[[ Materials provided open ]]

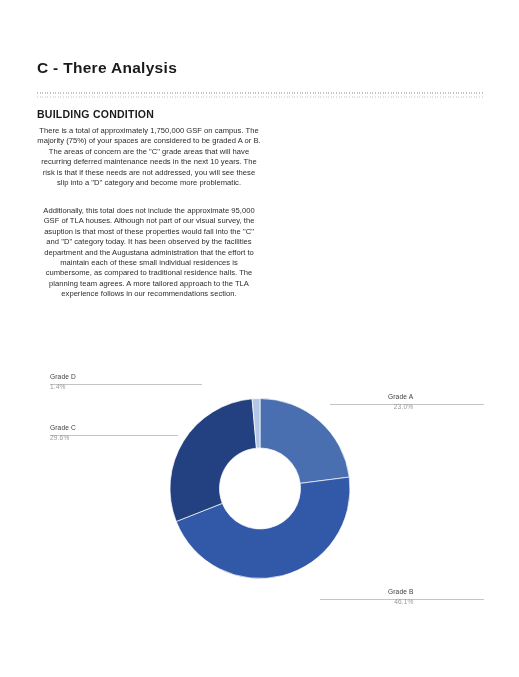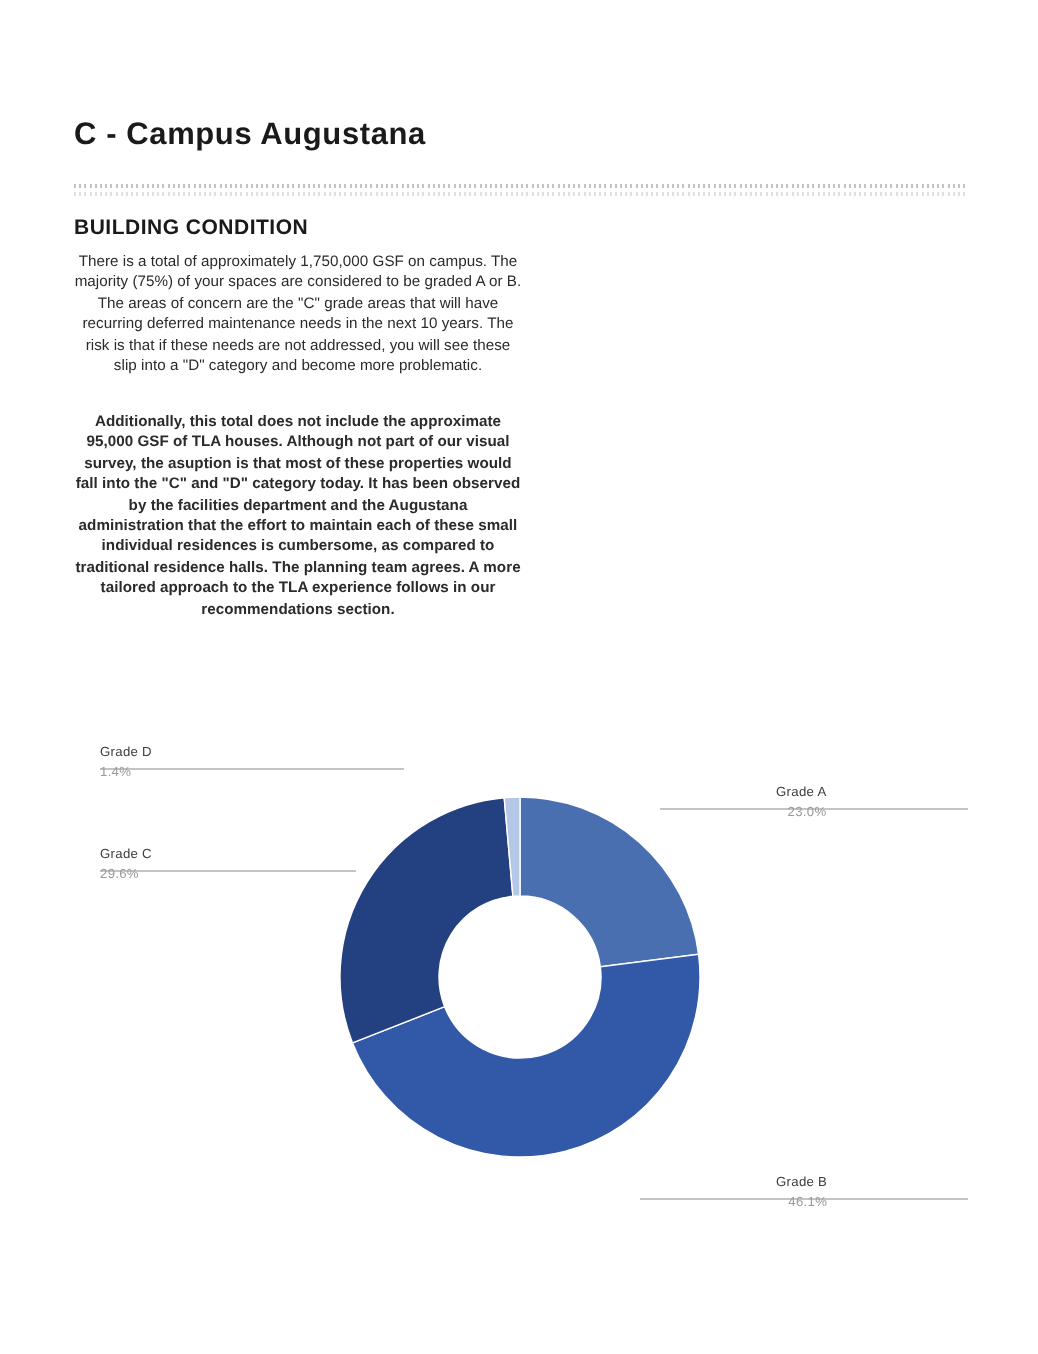"C - Campus Augustana" div.page-title { text: Campus Augustana -> There Analysis }
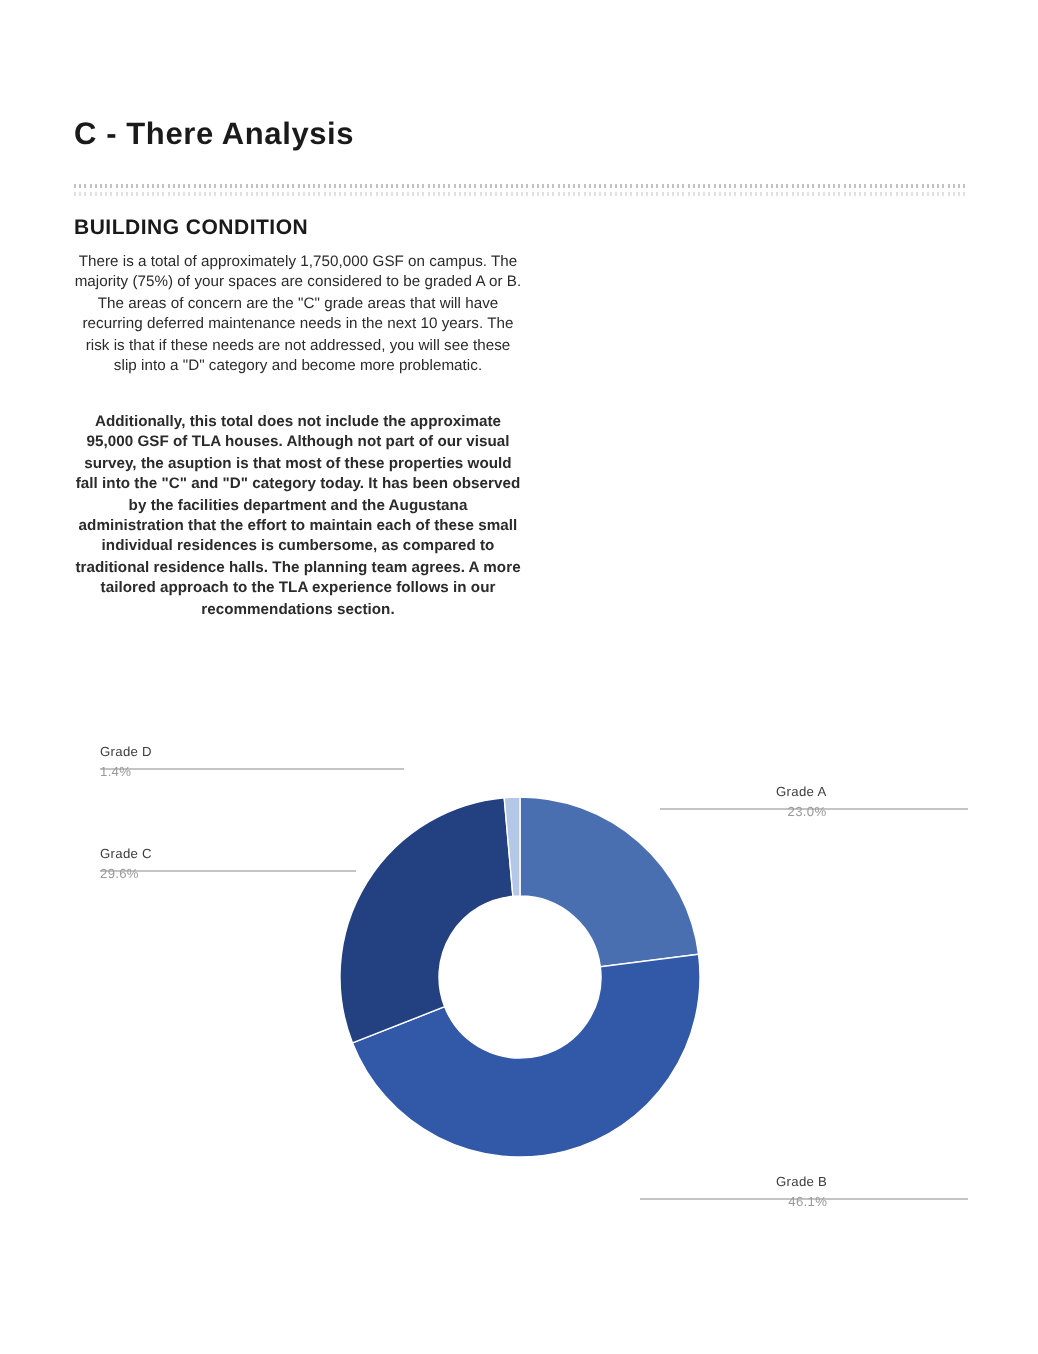"Additionally, this total does not" .body-col.p2 { font-weight: bold -> none }
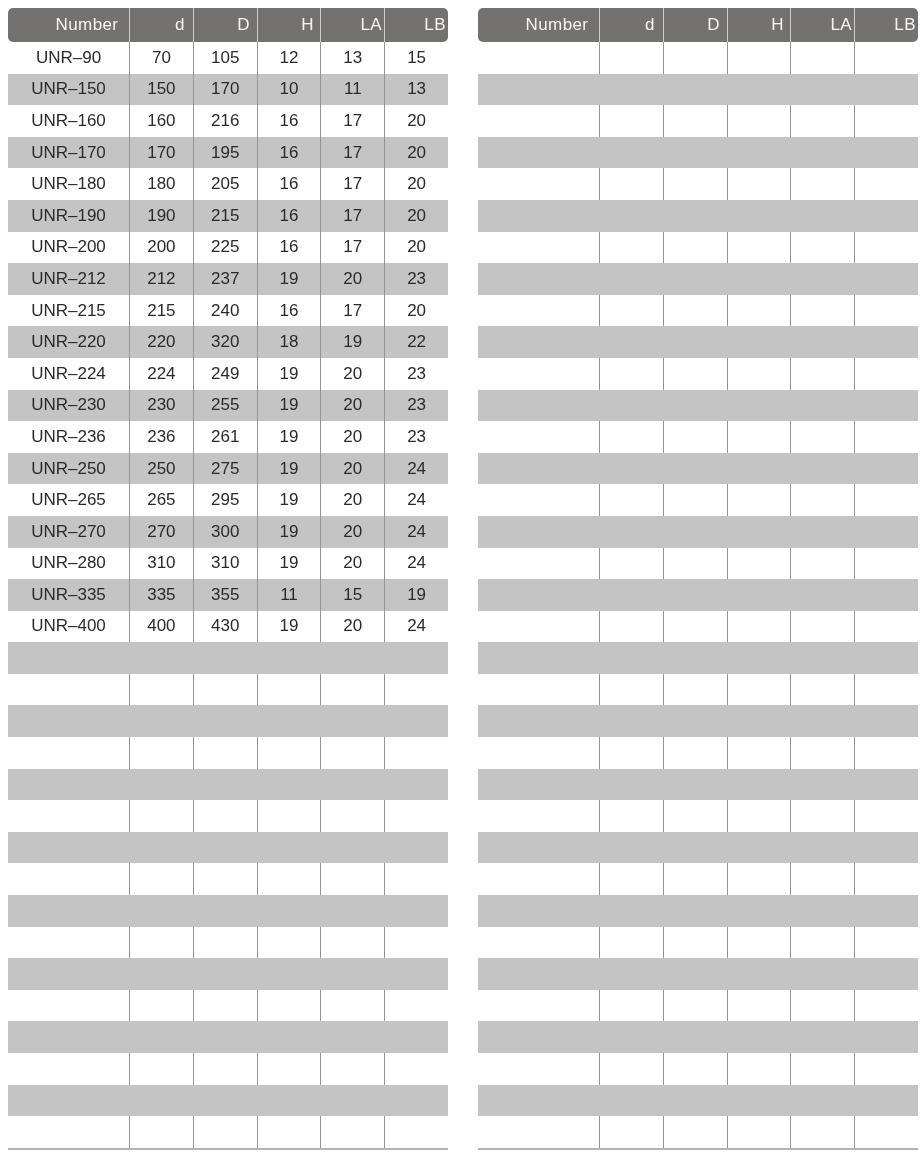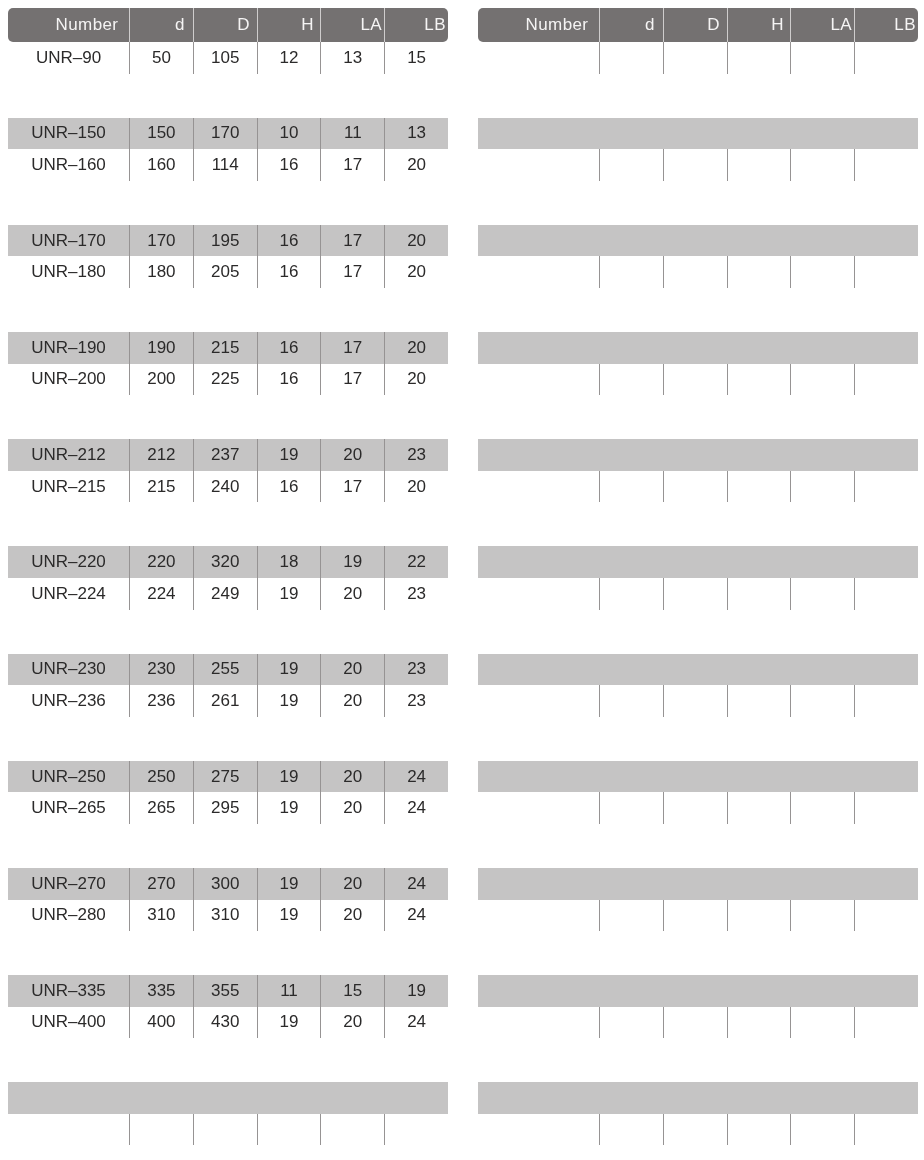"50" div.td { text: 50 -> 70 }
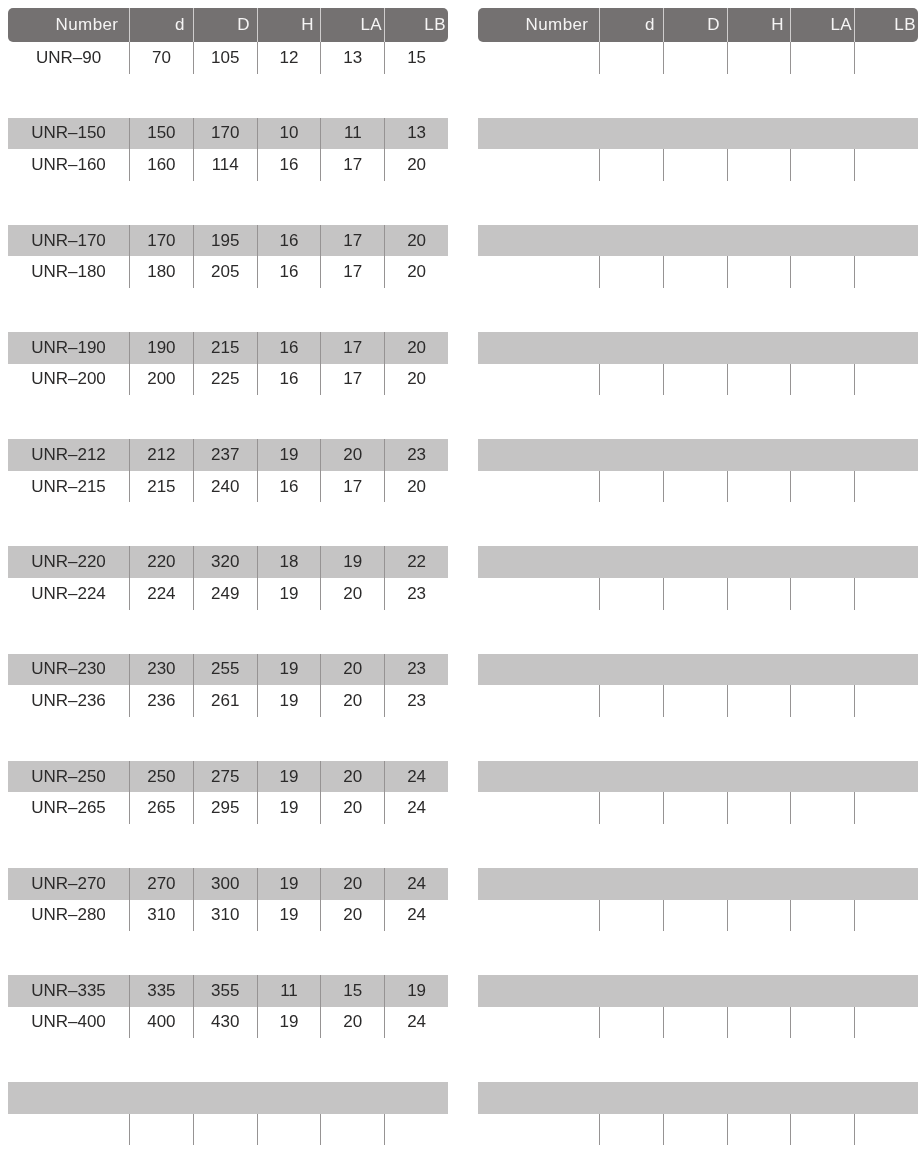"UNR–150" .tr.gray { margin-top: 44px -> none }
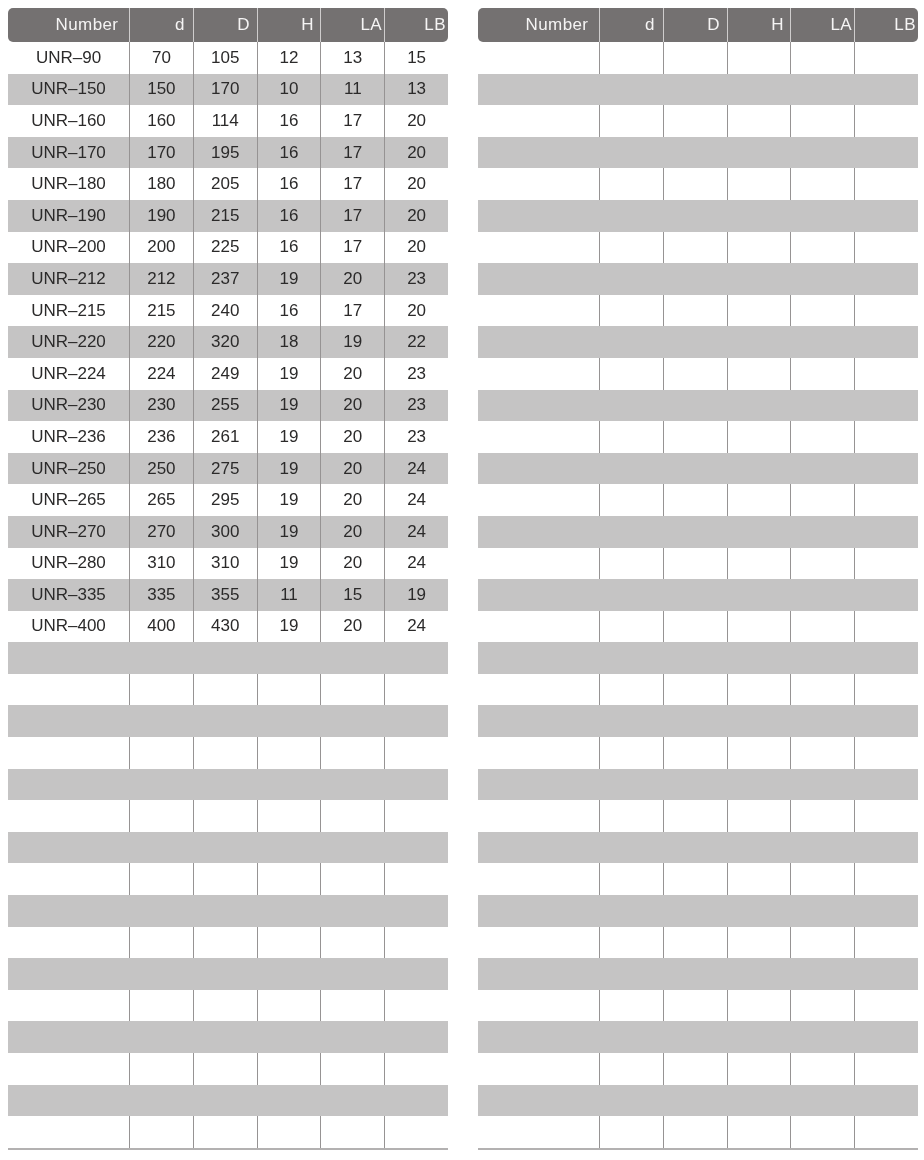"114" div.td { text: 114 -> 216 }
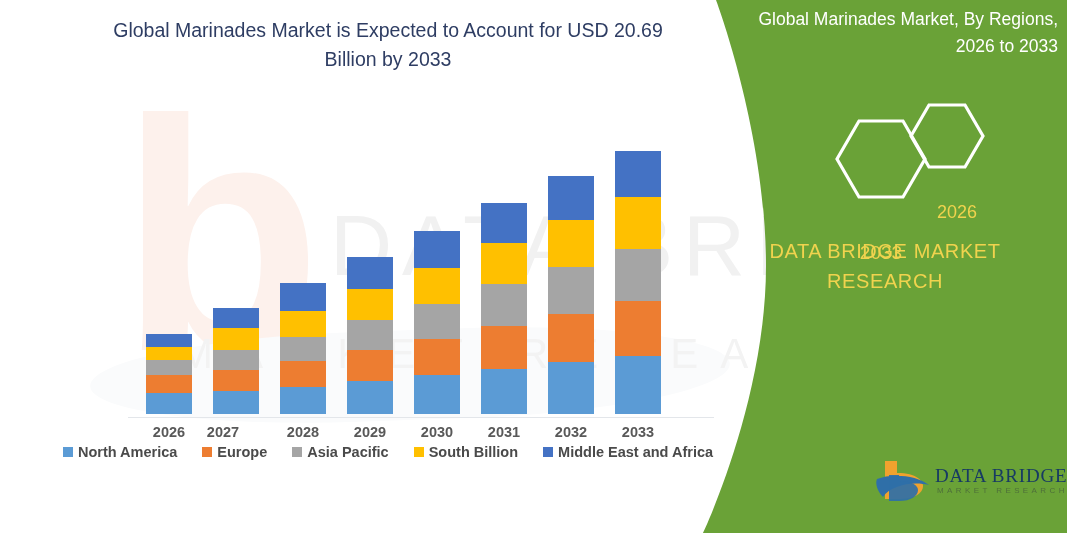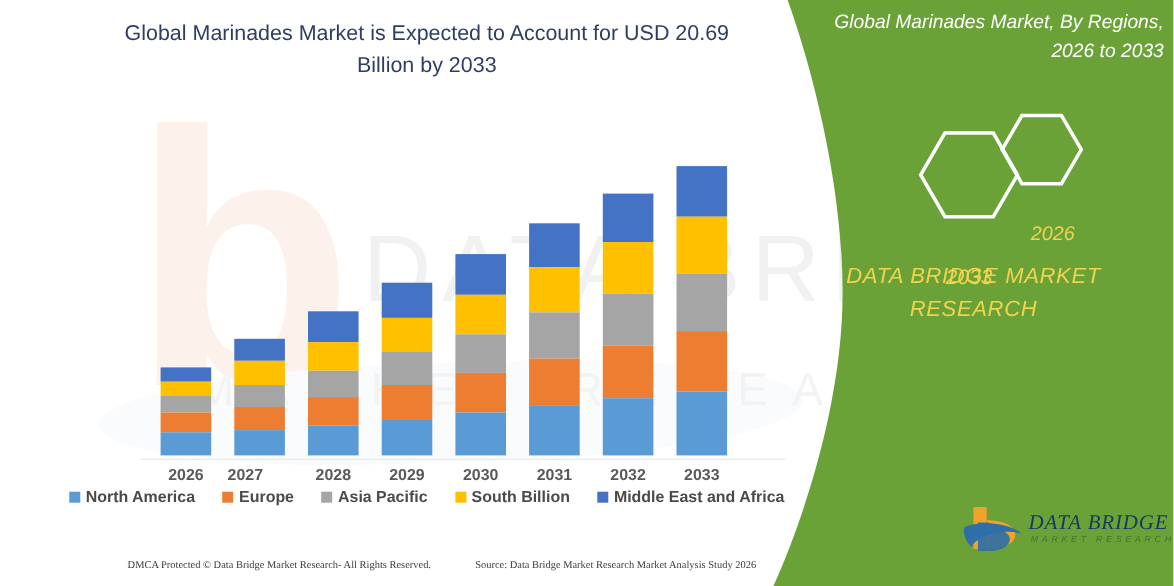"Global Marinades Market, By Regions," #green-content { font-style: italic -> none }
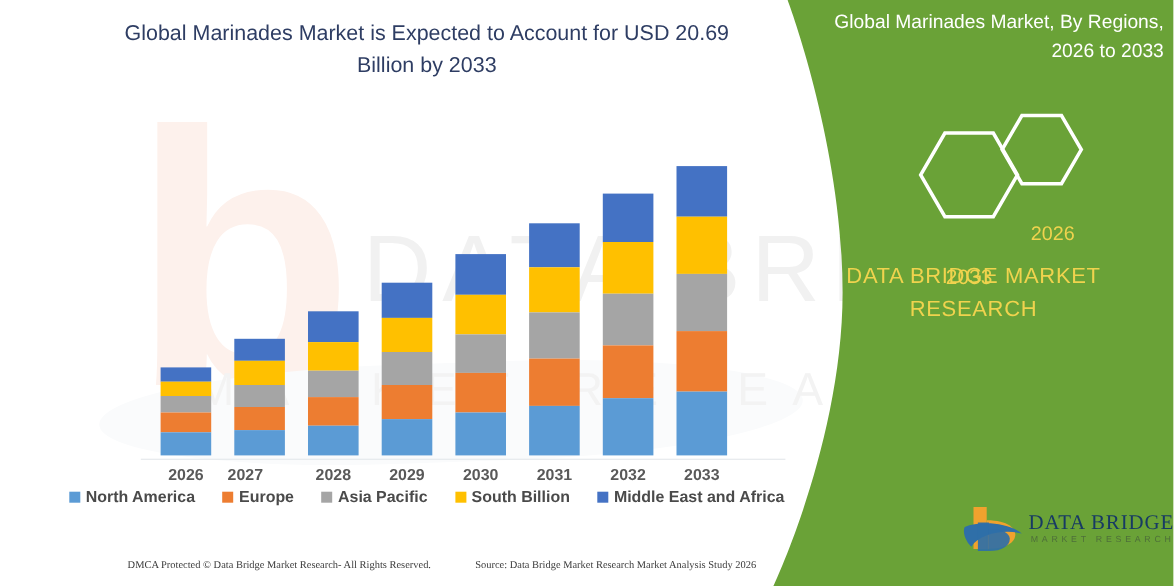"DMCA Protected © Data Bridge" div { html: <div> <div>DMCA Protected © Data Bridge Market Research- All Rights Reserved.</div> <div>Source: Data Bridge Market Research Market Analysis Study 2026</div> </div> -> none }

[[ Materials provided closed ]]

Goal of the exercise
Your task is to transcribe all of the records precisely, with no images included.

Your solution
"C - Campus Augustana" div.page-title { text: Campus Augustana -> There Analysis }
"Additionally, this total does not" .body-col.p2 { font-weight: bold -> none }
"50" div.td { text: 50 -> 70 }
"UNR–150" .tr.gray { margin-top: 44px -> none }
"114" div.td { text: 114 -> 216 }
"Global Marinades Market, By Regions," #green-content { font-style: italic -> none }
"DMCA Protected © Data Bridge" div { html: <div> <div>DMCA Protected © Data Bridge Market Research- All Rights Reserved.</div> <div>Source: Data Bridge Market Research Market Analysis Study 2026</div> </div> -> none }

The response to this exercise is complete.